Counting duplicate values is a subject that begs definition. What constitutes a duplicate? Within Excel, you can have duplicate values within the same column or you can have duplicate records — a row where every value in the record is repeated.In this article, we'll focus on duplicate values within the same column. Once you start counting duplicates, you'll often discover that you need more. For instance, you might need the opposite — how many unique values are in the column.
There are several ways to count duplicate values and unique values. You can work with most any dataset or download the .xlsx or .xls demonstration file (although specific instructions for the .xls format aren't included in this article). To read about finding (as opposed to counting) duplicates in Excel, check out my previous article, "How to find duplicates in Excel."
Figure A shows a COUNTIF() function that gets the job done:
COUNTIF() counts duplicate species.
We're not counting the number of actual duplicates but rather the number of times the value occurs within the given range. If we were counting strictly duplicates, we wouldn't include the first occurrence of the value.
As you can see, the function returns the correct count, and it's a quick fix. The main problem with this structure is the B:B reference. It's great if you add and delete records, but it'll also evaluate non-contiguous values. If you enter one of the values below to the dataset, the function will add it to the count, as shown in Figure B, even if it's not in the actual data range.
The reference evaluates non-contiguous values.
Removing the duplicates from view
The COUNTIF() is adequate, but you might want a list of unique values rather than the full dataset. In this case, you can use a PivotTable, as shown in Figure C. To create this view, do the following:
- Click a Species value (any cell in B2:B5).
- Click the Insert tab and then click PivotTable in the Tables group.
- Accept all the default values in the resulting dialog — simply click OK.
- In the PivotTable Fields list (to the right), drag the Species field to the Row Labels and the Values sections.
Dragging the same to both sections forces a unique count.
One of the first two solutions will probably satisfy most situations, but you could also use Excel's Subtotal feature, which evaluates data by groups. However, it's not as convenient, because you'll have to sort the data first. If that's not a problem, or it's what you're doing anyway, you might want to consider using the Subtotal feature:
- First, sort the data by clicking inside the column you want to sort.
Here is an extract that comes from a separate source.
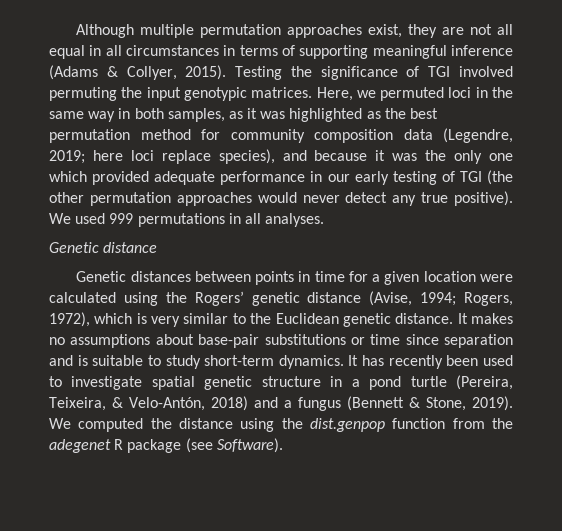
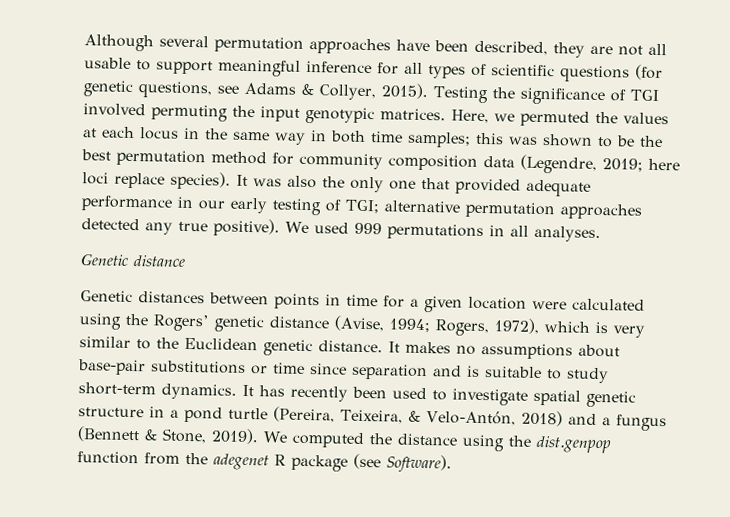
- Although multiple permutation approaches exist, they are not all equal in all circumstances in terms of supporting meaningful inference (Adams & Collyer, 2015).
+ Although several permutation approaches have been described, they are not all usable to support meaningful inference for all types of scientific questions (for genetic questions, see Adams & Collyer, 2015).
- Here, we permuted loci in the same way in both samples, as it was highlighted as the best permutation method for community composition data (Legendre, 2019; here loci replace species), and because it was the only one which provided adequate performance in our early testing of TGI (the other permutation approaches would never detect any true positive).
+ Here, we permuted the values at each locus in the same way in both time samples; this was shown to be the best permutation method for community composition data (Legendre, 2019; here loci replace species). It was also the only one that provided adequate performance in our early testing of TGI; alternative permutation approaches detected any true positive).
Then, click Sort & Filter in the Editing group (on the Home tab), and choose Sort A To Z from the drop-down list.
- With the data sorted, click the Data tab.
- In the Outline group, click Subtotal.
- In the resulting dialog, set the parameters for your data. In this case, select the Species field and specify the Count function (Figure D).
- Click OK.
This feature will insert a subtotaling row below each group. In this case, it also displays an optional grand total for the column (Figure E).
There's now a subtotaling row below each group.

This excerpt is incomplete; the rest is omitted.